Nongovernmental associations, as Alexis de Tocqueville noted in his brilliant analysis of American life in the early 19th century, was the key to Americans’ success and happiness. These included, first and foremost, religious associations and religion in general. Most religious people feel important—to God, to their community, to their family. My father was the president of our synagogue, and my mother was active in the synagogue’s “sisterhood.” Though both worked full time, those roles provided them with immense meaning and sense of importance.
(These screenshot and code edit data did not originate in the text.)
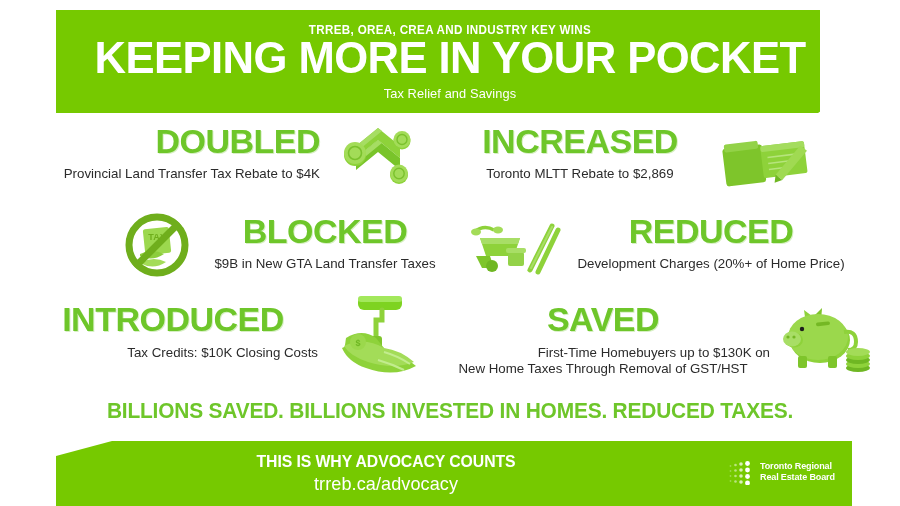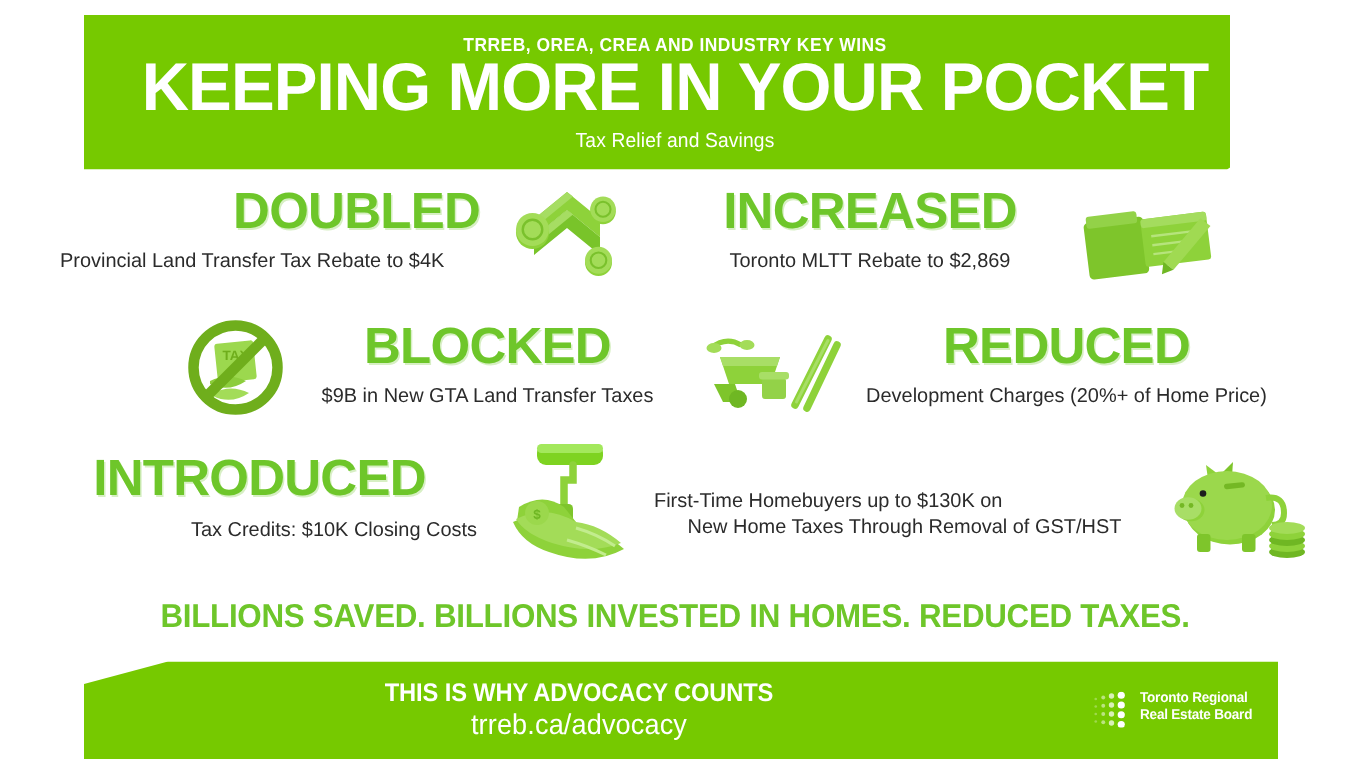--- a/index.html
+++ b/index.html
@@ -100,21 +100,21 @@
 
   <div class="header-banner">
     <div class="shape"></div>
     <div class="header-kicker">TRREB, OREA, CREA AND INDUSTRY KEY WINS</div>
     <div class="header-title">KEEPING MORE IN YOUR POCKET</div>
     <div class="header-sub">Tax Relief and Savings</div>
   </div>
 
   <div class="item ta-r" style="left:40px;top:124px;width:280px;">
     <div class="item-key k-lg" style="">DOUBLED</div>
-    <div class="item-desc" style="text-align:left;margin-top:7px;">Provincial Land Transfer Tax Rebate to $4K</div>
+    <div class="item-desc" style="text-align:right;margin-top:7px;">Provincial Land Transfer Tax Rebate to $4K</div>
   </div>
   <div class="icon" style="left:338px;top:118px;">
     <svg width="78" height="72" viewBox="0 0 78 72">
       <polygon points="18,28 40,10 62,28 62,40 40,22 18,40" fill="#8ed23a"></polygon>
       <polygon points="18,40 40,22 62,40 62,52 40,34 18,52" fill="#79c42a"></polygon>
       <polygon points="18,28 40,10 44,13 22,31" fill="#a6dd63"></polygon>
       <polygon points="18,40 40,22 44,25 22,43" fill="#a6dd63"></polygon>
       <circle cx="17" cy="37" r="11" fill="#8ed23a"></circle>
       <circle cx="17" cy="35" r="11" fill="#a3dc58"></circle>
       <circle cx="17" cy="35" r="6.5" fill="none" stroke="#7ac12c" stroke-width="1.6"></circle>
@@ -201,21 +201,22 @@
       <path d="M10 58 q20 -10 40 2 q18 2 34 16 q-22 12 -50 2 q-18 -6 -24 -20 Z" fill="#8ed23a"></path>
       <path d="M12 56 q20 -10 40 2 q16 2 30 14 q-20 8 -46 0 q-18 -6 -24 -16 Z" fill="#a3dc58"></path>
       <circle cx="26" cy="52" r="8" fill="#9bd84c"></circle>
       <text x="26" y="56" font-family="'Liberation Sans',sans-serif" font-size="9" font-weight="bold" fill="#6fb723" text-anchor="middle">$</text>
       <path d="M52 62 q14 4 26 12" stroke="#c2ec8e" stroke-width="2" fill="none"></path>
       <path d="M46 70 q14 4 26 10" stroke="#c2ec8e" stroke-width="2" fill="none"></path>
     </svg>
   </div>
 
   <div class="item" style="left:436px;top:302px;width:334px;">
-    <div class="item-desc" style="text-align:left;margin-top:24px;">First-Time Homebuyers up to $130K on</div>
+    <div class="item-key k-lg" style="text-align:center;">SAVED</div>
+    <div class="item-desc" style="text-align:right;margin-top:8px;">First-Time Homebuyers up to $130K on</div>
     <div class="item-desc" style="text-align:center;">New Home Taxes Through Removal of GST/HST</div>
   </div>
   <div class="icon" style="left:778px;top:296px;">
     <svg width="96" height="84" viewBox="0 0 96 84">
       <path d="M26 14 l2 14 l10 -5 Z" fill="#8ed23a"></path>
       <path d="M44 12 l-1 14 l-10 -3 Z" fill="#7ec52b"></path>
       <ellipse cx="42" cy="44" rx="30" ry="23" fill="#8ed23a"></ellipse>
       <ellipse cx="40" cy="41" rx="30" ry="23" fill="#9bd84c"></ellipse>
       <ellipse cx="16" cy="44" rx="9" ry="7.5" fill="#8ed23a"></ellipse>
       <ellipse cx="14" cy="43" rx="9" ry="7.5" fill="#a8de66"></ellipse>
Add to that: Rotary, Kiwanis, and Lions clubs; book clubs; the Masons; bowling leagues; coaching Little League; volunteer charitable work; teaching Bible in Sunday school. These provided people with a sense of importance.
The key to all these associations was being independent of government. As government has grown, nearly all these associations have shrunk. Therefore, we have a rule: The more government intrudes in people’s lives, the less important most people feel—unless they work for the government.
Yet, to progressives, government is, or should be, almost everything in people’s lives. It should take care of as many people as possible. However, at a massive price: The more one relies on the government, the more one will inevitably lack a sense of importance.
This ideal was announced at the 2012 Democratic Party Convention, when the narrator of a specially-created Barack Obama campaign-theme video asserted, “Government is the only thing that we all belong to.” The DNC also showed a fictional storybook ad titled “The Life of Julia.” It portrayed a woman from childhood to old age, wholly dependent on the government. Despite her having a child, there wasn’t a man anywhere in the story, nor, apparently, was there a man in her life. The result? More and more American women have come to rely on the government, not on a husband. The results have been calamitous.
President Joe Biden repeated this theme last week: “Put trust and faith in our government,” he pleaded with Americans. One could accurately say that we are replacing America’s motto, “In God We Trust,” with, “In Government We Trust.”
The bigger the government, the fewer the institutions in which people can feel important. Therefore, given the deep human need to feel important, people will look elsewhere for their importance—like fighting systemic racism, heteronormativity, capitalism, patriarchy, and transphobia. And, most of all, global warming—because you can’t feel more important than when you believe you are saving the world.